Detected change data
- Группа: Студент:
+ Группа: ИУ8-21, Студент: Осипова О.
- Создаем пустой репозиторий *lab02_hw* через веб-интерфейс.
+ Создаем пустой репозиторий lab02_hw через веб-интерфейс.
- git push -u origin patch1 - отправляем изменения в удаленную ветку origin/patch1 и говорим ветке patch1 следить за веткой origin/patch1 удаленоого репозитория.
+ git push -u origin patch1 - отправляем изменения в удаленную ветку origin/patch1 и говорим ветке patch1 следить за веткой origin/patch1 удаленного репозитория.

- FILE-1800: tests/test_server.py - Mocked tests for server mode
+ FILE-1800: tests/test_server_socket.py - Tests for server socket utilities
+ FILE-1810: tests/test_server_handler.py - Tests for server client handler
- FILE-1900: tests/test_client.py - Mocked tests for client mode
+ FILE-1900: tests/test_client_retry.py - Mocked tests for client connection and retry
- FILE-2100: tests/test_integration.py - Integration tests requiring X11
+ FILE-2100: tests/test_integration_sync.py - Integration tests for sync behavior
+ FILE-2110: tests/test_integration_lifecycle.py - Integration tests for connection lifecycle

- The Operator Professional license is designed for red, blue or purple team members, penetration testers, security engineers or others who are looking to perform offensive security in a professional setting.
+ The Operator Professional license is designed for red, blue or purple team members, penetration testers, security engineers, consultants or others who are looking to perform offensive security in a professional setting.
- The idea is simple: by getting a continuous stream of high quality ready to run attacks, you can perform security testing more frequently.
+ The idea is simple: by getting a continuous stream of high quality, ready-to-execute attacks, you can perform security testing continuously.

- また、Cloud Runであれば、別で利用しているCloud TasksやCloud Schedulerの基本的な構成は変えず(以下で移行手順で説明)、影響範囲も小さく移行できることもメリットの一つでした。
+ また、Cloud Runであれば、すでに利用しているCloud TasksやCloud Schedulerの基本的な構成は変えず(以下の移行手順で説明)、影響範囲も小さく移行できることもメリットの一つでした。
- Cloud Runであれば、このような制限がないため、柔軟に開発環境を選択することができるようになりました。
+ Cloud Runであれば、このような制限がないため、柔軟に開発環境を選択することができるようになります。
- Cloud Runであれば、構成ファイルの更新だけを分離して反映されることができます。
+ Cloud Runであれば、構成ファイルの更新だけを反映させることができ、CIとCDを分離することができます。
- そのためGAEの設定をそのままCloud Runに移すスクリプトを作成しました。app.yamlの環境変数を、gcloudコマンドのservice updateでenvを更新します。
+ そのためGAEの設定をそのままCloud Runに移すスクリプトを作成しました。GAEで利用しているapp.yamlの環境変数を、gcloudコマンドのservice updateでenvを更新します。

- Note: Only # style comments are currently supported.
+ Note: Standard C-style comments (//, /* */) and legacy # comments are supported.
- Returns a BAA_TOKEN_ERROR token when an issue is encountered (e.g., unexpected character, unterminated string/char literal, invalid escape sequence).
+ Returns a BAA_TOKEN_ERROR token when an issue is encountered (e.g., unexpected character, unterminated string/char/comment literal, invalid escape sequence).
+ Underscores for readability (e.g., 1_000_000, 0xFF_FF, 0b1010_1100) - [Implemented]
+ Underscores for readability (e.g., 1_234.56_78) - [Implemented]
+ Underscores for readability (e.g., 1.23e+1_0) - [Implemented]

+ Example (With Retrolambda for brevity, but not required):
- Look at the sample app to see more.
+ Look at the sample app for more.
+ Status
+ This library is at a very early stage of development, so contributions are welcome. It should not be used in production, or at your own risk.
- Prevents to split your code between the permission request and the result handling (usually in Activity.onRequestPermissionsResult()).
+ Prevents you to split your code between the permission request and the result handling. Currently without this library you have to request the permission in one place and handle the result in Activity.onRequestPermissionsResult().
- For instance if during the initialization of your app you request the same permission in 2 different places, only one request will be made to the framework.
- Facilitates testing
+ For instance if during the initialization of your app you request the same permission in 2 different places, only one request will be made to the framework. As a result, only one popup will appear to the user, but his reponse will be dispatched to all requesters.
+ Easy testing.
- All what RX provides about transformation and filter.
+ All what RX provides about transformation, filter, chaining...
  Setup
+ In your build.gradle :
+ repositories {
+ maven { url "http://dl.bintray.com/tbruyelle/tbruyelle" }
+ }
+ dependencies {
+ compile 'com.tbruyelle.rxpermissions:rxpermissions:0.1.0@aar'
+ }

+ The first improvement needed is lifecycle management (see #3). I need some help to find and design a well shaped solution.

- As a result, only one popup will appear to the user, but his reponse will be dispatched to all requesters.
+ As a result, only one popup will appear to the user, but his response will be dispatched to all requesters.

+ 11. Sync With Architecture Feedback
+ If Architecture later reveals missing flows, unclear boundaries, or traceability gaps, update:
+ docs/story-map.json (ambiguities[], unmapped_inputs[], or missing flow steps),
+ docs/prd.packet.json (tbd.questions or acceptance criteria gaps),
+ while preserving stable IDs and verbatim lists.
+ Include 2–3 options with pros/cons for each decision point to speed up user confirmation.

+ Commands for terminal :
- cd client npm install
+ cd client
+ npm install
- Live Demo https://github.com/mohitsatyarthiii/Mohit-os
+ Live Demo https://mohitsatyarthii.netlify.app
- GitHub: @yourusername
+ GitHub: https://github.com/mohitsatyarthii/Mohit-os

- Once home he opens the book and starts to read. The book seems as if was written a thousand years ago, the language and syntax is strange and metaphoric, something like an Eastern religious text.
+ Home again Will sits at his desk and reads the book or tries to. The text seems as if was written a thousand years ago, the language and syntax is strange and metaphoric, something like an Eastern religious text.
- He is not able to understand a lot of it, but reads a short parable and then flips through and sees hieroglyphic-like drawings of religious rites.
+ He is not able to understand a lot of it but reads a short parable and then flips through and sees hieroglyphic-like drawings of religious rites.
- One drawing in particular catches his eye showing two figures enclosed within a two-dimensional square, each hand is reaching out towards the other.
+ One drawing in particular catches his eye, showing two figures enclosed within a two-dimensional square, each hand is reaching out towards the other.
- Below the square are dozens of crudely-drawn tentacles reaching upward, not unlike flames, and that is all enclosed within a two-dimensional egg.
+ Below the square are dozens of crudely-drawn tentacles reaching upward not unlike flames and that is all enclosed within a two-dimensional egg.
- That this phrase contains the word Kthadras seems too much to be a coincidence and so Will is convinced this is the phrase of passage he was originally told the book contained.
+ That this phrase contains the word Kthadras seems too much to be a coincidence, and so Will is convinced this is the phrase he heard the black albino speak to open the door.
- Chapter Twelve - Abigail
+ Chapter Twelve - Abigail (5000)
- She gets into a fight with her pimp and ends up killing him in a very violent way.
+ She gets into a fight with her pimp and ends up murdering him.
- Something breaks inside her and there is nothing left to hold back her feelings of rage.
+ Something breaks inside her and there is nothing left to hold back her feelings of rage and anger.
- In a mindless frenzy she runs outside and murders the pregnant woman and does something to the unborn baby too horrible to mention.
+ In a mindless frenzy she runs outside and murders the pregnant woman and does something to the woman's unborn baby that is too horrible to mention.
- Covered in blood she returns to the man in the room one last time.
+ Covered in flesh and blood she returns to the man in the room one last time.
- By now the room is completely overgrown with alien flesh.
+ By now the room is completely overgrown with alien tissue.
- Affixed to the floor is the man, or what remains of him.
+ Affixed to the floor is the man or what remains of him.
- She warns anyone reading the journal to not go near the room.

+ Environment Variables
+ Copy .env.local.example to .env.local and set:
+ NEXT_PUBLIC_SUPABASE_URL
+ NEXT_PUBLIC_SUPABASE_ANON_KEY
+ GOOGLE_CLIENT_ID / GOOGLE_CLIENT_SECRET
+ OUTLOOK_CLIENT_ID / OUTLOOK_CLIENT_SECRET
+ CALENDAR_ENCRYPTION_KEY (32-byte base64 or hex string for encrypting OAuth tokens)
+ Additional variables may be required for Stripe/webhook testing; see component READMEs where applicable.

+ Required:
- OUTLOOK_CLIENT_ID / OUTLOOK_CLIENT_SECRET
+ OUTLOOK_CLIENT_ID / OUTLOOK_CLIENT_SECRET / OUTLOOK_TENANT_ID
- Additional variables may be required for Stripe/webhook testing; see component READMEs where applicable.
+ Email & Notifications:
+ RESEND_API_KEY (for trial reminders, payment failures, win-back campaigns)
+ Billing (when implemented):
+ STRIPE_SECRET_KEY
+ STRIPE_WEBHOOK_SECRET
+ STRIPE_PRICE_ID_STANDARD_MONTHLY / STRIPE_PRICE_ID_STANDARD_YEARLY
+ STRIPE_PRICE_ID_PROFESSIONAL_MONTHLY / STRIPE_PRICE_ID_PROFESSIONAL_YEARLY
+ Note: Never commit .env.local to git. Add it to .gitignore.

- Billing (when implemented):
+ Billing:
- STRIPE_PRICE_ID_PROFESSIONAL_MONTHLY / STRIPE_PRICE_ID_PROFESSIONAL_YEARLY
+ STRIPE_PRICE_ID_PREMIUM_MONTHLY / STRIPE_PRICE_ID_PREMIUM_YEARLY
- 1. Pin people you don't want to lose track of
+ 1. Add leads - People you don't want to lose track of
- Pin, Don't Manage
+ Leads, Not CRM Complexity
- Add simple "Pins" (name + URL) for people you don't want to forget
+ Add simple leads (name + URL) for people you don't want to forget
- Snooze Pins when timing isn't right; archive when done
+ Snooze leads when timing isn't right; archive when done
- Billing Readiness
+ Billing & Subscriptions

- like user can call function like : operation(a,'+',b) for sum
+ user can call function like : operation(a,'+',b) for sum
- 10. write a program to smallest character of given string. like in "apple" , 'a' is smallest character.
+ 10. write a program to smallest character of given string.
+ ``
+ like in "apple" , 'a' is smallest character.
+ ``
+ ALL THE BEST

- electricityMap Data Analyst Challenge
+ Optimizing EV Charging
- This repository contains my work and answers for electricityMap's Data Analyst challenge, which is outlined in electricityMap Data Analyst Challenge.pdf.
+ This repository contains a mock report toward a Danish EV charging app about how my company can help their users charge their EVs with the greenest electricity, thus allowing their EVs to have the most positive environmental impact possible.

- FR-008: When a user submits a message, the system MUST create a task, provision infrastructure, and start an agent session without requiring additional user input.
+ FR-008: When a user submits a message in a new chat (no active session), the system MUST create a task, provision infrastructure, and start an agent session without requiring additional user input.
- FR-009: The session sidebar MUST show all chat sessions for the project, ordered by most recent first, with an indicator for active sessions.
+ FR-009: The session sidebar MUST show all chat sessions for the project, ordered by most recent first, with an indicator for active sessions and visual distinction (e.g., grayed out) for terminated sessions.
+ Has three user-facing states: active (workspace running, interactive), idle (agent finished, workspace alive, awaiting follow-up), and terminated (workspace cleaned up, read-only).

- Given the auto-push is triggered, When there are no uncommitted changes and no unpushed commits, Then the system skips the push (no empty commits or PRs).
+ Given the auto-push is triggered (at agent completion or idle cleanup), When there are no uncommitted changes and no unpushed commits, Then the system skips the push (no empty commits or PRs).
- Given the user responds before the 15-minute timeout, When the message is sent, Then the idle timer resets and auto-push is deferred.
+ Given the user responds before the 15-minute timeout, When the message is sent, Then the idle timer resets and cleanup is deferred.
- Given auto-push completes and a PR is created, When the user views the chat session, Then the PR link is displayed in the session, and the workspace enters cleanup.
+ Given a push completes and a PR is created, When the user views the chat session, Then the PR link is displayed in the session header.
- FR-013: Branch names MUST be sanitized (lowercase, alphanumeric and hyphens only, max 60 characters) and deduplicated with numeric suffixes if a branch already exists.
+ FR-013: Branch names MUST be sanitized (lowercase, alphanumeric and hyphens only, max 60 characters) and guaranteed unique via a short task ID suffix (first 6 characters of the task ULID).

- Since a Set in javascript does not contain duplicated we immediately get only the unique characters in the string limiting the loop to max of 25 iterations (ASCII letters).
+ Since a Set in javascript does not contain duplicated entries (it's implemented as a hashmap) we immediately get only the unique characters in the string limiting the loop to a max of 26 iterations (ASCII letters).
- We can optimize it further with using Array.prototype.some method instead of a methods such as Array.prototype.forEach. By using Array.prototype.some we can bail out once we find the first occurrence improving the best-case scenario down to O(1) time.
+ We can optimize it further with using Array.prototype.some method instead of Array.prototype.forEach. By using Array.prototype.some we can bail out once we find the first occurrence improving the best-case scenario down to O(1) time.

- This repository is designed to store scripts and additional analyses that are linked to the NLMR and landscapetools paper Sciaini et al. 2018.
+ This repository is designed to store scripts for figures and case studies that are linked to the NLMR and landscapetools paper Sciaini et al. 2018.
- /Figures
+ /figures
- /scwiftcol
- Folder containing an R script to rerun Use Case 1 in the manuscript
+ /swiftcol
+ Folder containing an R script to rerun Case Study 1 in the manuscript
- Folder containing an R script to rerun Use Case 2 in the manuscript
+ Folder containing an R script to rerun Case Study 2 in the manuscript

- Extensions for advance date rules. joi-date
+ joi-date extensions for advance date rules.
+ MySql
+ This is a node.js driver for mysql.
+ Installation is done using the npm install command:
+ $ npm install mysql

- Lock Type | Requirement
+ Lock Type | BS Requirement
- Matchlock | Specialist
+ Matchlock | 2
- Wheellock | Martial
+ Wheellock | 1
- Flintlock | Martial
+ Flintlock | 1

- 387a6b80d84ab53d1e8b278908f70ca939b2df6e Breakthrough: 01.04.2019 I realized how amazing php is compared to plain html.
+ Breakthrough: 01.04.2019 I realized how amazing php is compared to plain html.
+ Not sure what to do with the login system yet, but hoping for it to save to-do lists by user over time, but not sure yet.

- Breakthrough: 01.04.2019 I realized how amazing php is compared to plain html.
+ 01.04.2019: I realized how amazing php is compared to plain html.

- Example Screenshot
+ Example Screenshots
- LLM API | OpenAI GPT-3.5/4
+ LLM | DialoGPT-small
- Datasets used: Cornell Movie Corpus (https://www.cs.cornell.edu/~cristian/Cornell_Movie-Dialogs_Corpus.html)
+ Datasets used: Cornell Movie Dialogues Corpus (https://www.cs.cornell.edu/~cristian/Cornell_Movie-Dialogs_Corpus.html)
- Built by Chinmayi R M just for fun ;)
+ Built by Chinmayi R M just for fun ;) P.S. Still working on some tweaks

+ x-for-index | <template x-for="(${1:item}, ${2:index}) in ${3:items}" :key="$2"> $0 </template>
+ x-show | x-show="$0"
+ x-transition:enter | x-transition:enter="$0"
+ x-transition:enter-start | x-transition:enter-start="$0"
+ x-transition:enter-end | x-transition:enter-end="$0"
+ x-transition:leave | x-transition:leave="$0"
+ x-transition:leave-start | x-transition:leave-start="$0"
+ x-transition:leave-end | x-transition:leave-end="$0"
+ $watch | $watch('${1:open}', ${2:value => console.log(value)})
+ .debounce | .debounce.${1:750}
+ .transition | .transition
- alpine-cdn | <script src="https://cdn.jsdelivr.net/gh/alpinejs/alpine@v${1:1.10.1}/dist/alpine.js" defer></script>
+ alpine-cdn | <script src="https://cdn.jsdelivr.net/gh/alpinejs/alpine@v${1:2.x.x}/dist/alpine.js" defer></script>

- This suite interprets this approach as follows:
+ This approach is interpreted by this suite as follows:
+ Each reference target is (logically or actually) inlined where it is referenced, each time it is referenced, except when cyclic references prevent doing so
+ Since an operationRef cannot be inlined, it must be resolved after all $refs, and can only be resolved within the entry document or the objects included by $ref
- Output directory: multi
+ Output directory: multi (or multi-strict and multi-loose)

▶ [GOAL OF THE EXERCISE]
Show all lines from the data that contain "pregnant".

▶ [SOLUTION TO THE PROBLEM]
- In a mindless frenzy she runs outside and murders the pregnant woman and does something to the unborn baby too horrible to mention.
+ In a mindless frenzy she runs outside and murders the pregnant woman and does something to the woman's unborn baby that is too horrible to mention.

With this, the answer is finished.